Reneging on emission pledges
Despite a global pledge by over 150 countries to reduce methane emissions by 30% this decade, emissions have risen at an unprecedented rate over the past five years, threatening international efforts to curb climate change.
“The trend cannot continue if we are to maintain a habitable climate,” write the authors of the study, led by Stanford University scientist Rob Jackson, in Environmental Research Letters. The data, published alongside a paper in Earth System Science Data, shows that atmospheric methane concentrations are now more than 2.6 times higher than pre-industrial levels – the highest they’ve been in at least 800,000 years.
“Right now, the goals of the Global Methane Pledge seem as distant as a desert oasis,” said Jackson, who is the lead author of the paper. “We all hope they aren’t a mirage.”
The COVID-19 pandemic had a complex impact on methane levels. While lockdowns in 2020 reduced emissions of nitrogen oxides (NOx) – a pollutant that can mitigate methane’s atmospheric concentration – this led to a paradoxical rise in methane levels. “The temporary decline in NOx pollution accounts for about half of the increase in atmospheric methane concentrations that year,” Jackson explained. “COVID changed nearly everything – from fossil fuel use to emissions of other gases that alter the lifetime of methane in the atmosphere.”
In 2020, the atmosphere accumulated nearly 42mn tonnes of methane – double the annual average increase seen during the 2010s.
For the first time, scientists from the Global Carbon Project have reassessed methane emissions from natural sources such as wetlands, lakes, rivers and reservoirs. Historically, these emissions were classified as purely natural, but the latest research estimates that human activities have significantly influenced emissions from these sources. For instance, reservoirs built by humans are responsible for approximately 30mn tonnes per year (tpy) of methane emissions, as submerged organic material decays.

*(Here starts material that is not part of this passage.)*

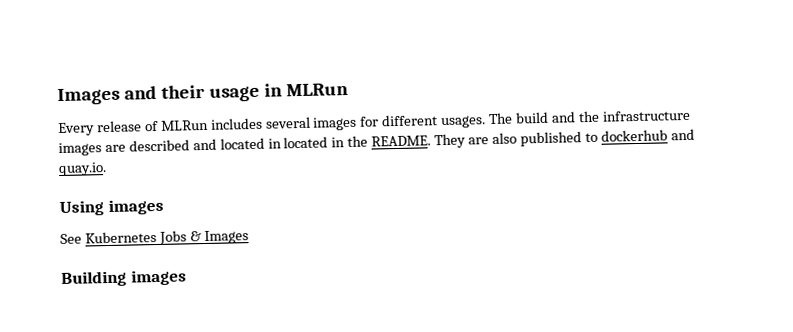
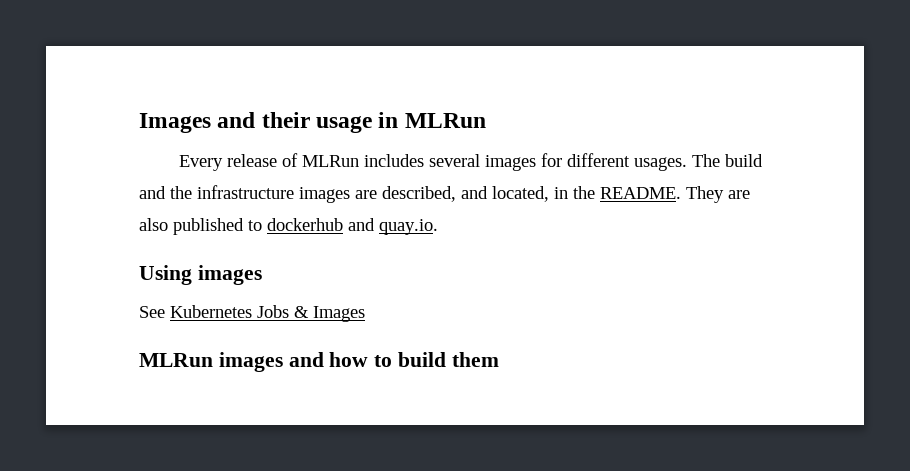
- The build and the infrastructure images are described and located in located in the README.
+ The build and the infrastructure images are described, and located, in the README.
- Building images
+ MLRun images and how to build them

“Emissions from reservoirs behind dams are as much a direct human source as methane emissions from a cow or an oil and gas field,” said Jackson. Other human activities, such as fertiliser runoff, wastewater management and land use changes, have also increased methane emissions from wetlands and waterways.
The surge in methane emissions comes at a time when the Climate Crisis is clearly accelerating. As bne IntelliNews reported, the climate models are wrong and have underestimated the rate at which temperatures are rising. Following the hottest summer on record this year, the increases in temperatures are now climbing faster than even in the worst-case scenario of most climate models used by the United Nations’ Intergovernmental Panel on Climate Change (IPCC).

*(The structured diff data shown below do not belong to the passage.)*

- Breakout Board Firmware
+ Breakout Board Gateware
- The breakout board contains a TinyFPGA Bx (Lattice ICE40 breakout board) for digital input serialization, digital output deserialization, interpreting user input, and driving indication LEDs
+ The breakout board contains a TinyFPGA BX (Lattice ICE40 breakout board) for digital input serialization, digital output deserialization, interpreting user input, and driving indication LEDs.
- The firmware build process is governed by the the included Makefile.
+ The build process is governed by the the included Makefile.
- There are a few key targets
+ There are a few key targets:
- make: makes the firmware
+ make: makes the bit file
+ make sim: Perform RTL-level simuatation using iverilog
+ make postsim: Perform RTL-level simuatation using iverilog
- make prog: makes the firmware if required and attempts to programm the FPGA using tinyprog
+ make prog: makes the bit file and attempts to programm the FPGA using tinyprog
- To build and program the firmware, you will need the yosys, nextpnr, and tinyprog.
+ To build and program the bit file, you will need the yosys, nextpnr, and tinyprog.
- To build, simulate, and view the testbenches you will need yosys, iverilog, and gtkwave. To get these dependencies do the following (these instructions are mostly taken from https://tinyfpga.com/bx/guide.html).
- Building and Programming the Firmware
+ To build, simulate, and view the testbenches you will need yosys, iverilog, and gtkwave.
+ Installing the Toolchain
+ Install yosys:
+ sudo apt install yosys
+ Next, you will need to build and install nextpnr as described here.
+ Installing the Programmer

Scientists warn that the world has already reached the threshold of a 1.5°C increase in global temperatures well ahead of the 2030 deadline – a critical limit identified by climate experts to avoid catastrophic consequences.
"The world has reached the threshold of 1.5C increases in global average surface temperature, and is only beginning to experience the full consequences," the researchers noted.
As methane emissions continue to rise, Jackson and his colleagues urge stronger global action to reduce emissions and prevent further warming. With methane’s short lifespan, reductions made today can have a near-immediate impact on global temperatures, offering one of the most effective ways to slow climate change in the coming decades.